Data extracted from a collection -
##############################

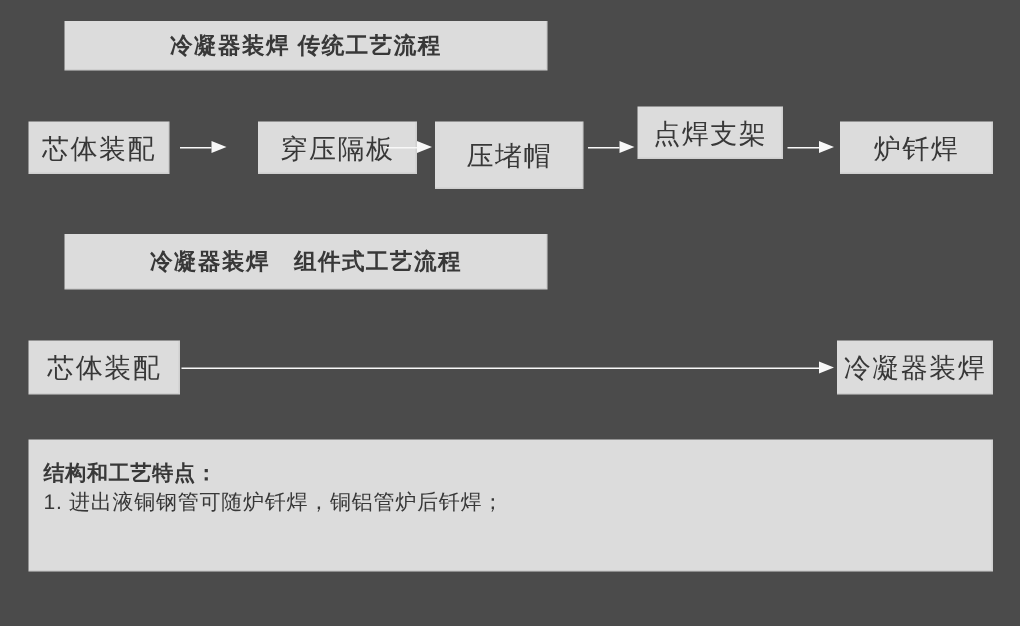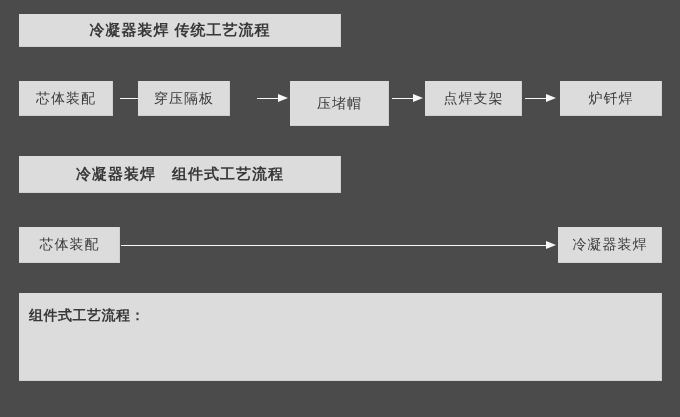--- a/index.html
+++ b/index.html
@@ -27,23 +27,24 @@
     display: flex;
     align-items: center;
     justify-content: center;
     color: var(--text);
     box-shadow: inset -1px -1px 0 rgba(0,0,0,0.06);
   }
   .title-box {
     font-weight: bold;
     font-size: 15px;
     letter-spacing: 1px;
+    margin-left: 24px;
   }
   .step-box {
-    font-size: 14px;
+    font-size: 18px;
     letter-spacing: 1px;
   }
   .arrow {
     position: absolute;
     display: flex;
     align-items: center;
     height: 8px;
   }
   .arrow .shaft {
     flex: 1;
@@ -71,23 +72,23 @@
     letter-spacing: 0.5px;
   }
   .notes-line {
     line-height: 19px;
     letter-spacing: 0.5px;
   }
 
   
   #flow1-title { left: 19px; top: 14px;  width: 322px; height: 33px; }
   #f1-s0 { left: 19px;  top: 81px; width: 94px;  height: 35px; }
-  #f1-s1 { left: 138px; top: 81px; width: 92px;  height: 35px; }
+  #f1-s1 { left: 172px; top: 81px; width: 106px;  height: 35px; }
   #f1-s2 { left: 290px; top: 81px; width: 99px;  height: 45px; }
-  #f1-s3 { left: 425px; top: 81px; width: 97px;  height: 35px; }
+  #f1-s3 { left: 425px; top: 71px; width: 97px;  height: 35px; }
   #f1-s4 { left: 560px; top: 81px; width: 102px; height: 35px; }
   #f1-a0 { left: 120px; top: 94px; width: 31px; }
   #f1-a1 { left: 257px; top: 94px; width: 31px; }
   #f1-a2 { left: 392px; top: 94px; width: 31px; }
   #f1-a3 { left: 525px; top: 94px; width: 31px; }
 
   #flow2-title { left: 19px; top: 156px; width: 322px; height: 37px; }
   #f2-s0 { left: 19px;  top: 227px; width: 101px; height: 36px; }
   #f2-s1 { left: 558px; top: 227px; width: 104px; height: 36px; }
   #f2-a0 { left: 121px; top: 241px; width: 435px; }
@@ -126,16 +127,17 @@
   <div class="box step-box" id="f1-s4">炉钎焊</div>
 
   <div class="box step-box" id="f2-s0">芯体装配</div>
   <div class="arrow" id="f2-a0">
     <span class="shaft"></span>
     <span class="head"></span>
   </div>
   <div class="box step-box" id="f2-s1">冷凝器装焊</div>
 
   <div class="notes-box" id="notes">
-    <div class="notes-heading">组件式工艺流程：</div>
+    <div class="notes-heading">结构和工艺特点：</div>
+    <div class="notes-line">1. 进出液铜钢管可随炉钎焊，铜铝管炉后钎焊；</div>
   </div>
 
 </div>
 
 </body></html>

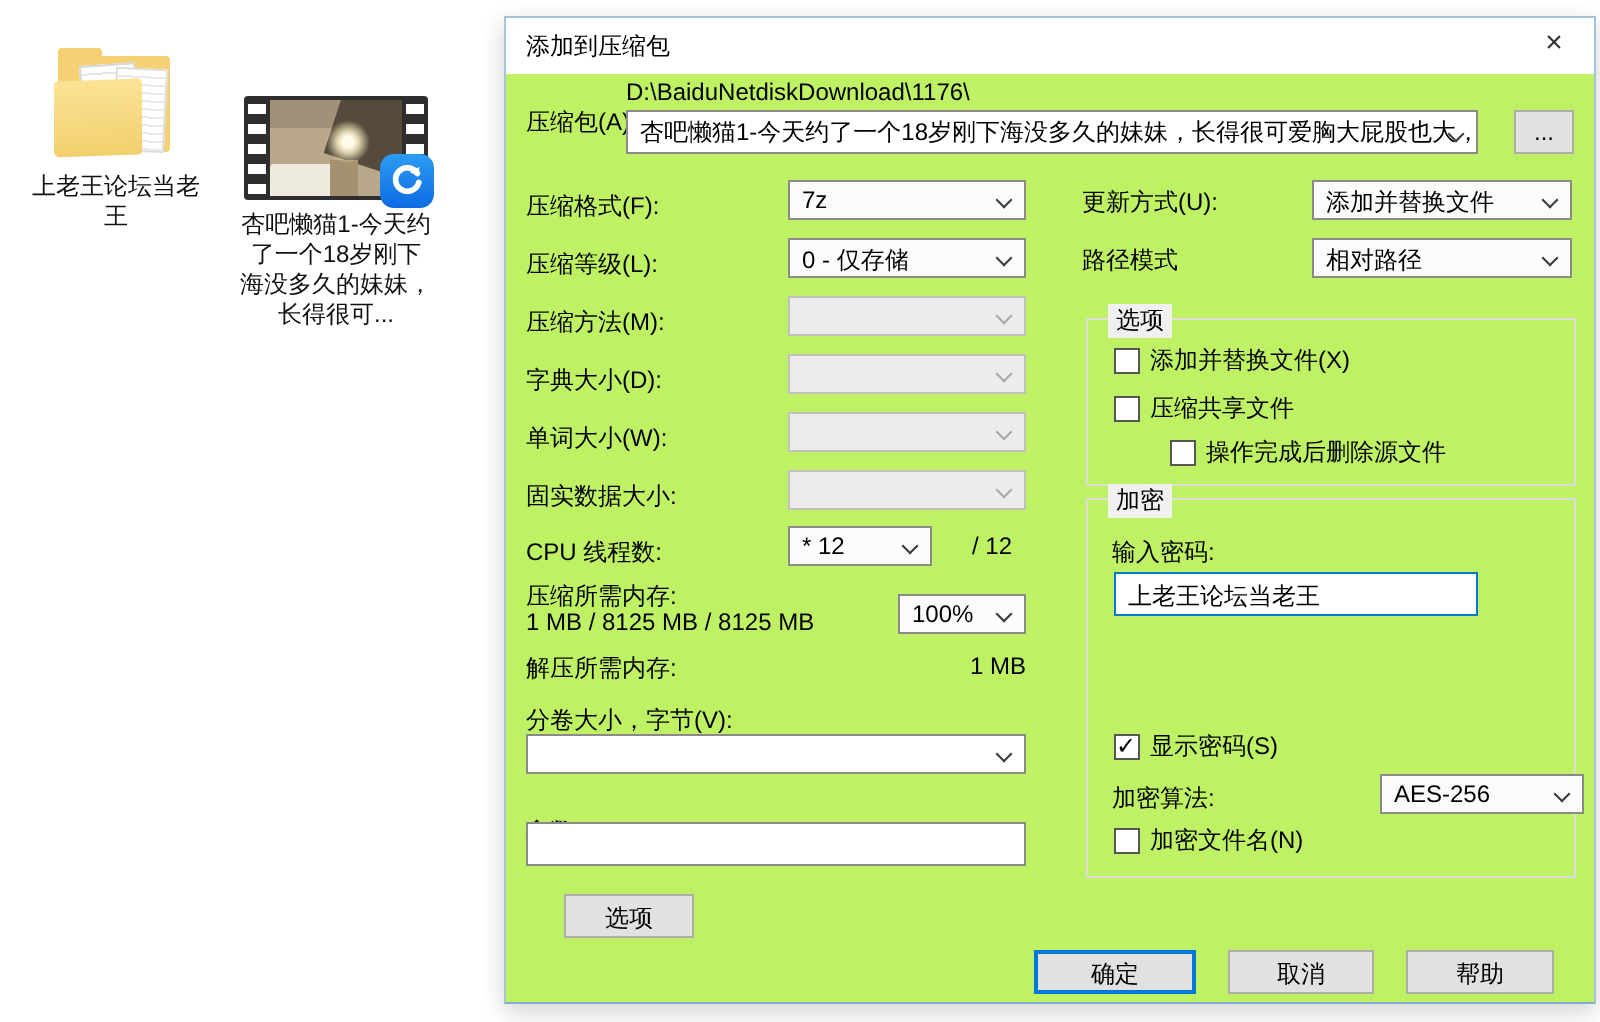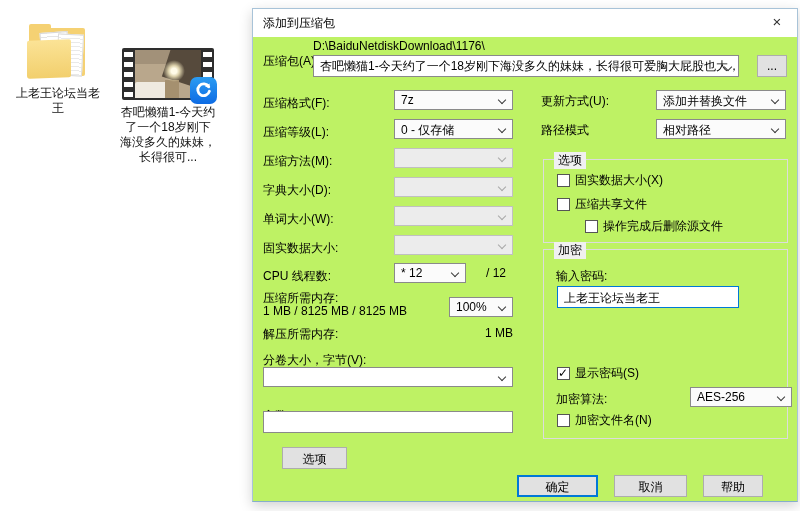--- a/index.html
+++ b/index.html
@@ -183,21 +183,21 @@
 
     <div class="lbl" style="left:288px; top:113px;">路径模式</div>
     <div class="combo" style="left:403px; top:110px; width:130px;">
       <span>相对路径</span><span class="chev"></span>
     </div>
 
     <div class="groupbox" style="left:290px; top:150px; width:245px; height:84px;">
       <div class="group-title">选项</div>
       <div class="cb-row" style="left:13px; top:12px;">
         <div class="cb-box"></div>
-        <span>固实数据大小(X)</span>
+        <span>添加并替换文件(X)</span>
       </div>
       <div class="cb-row" style="left:13px; top:36px;">
         <div class="cb-box"></div>
         <span>压缩共享文件</span>
       </div>
       <div class="cb-row" style="left:13px; top:58px;padding-left:28px;">
         <div class="cb-box"></div>
         <span>操作完成后删除源文件</span>
       </div>
     </div>
@@ -215,15 +215,15 @@
         <span>AES-256</span><span class="chev"></span>
       </div>
       <div class="cb-row" style="left:13px; top:162px;">
         <div class="cb-box"></div>
         <span>加密文件名(N)</span>
       </div>
     </div>
 
     <div class="btn default" style="left:264px; top:466px; width:81px;">确定</div>
     <div class="btn" style="left:361px; top:466px; width:73px;">取消</div>
-    <div class="btn" style="left:450px; top:466px; width:60px;">帮助</div>
+    <div class="btn" style="left:450px; top:466px; width:74px;">帮助</div>
   </div>
 </div>
 
 </body></html>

##############################

Problem to work on - If a line in the data above contains "font", return that line.

Response to the exercise -
     font-weight: bold;
     font-size: 15px;
-    font-size: 14px;
+    font-size: 18px;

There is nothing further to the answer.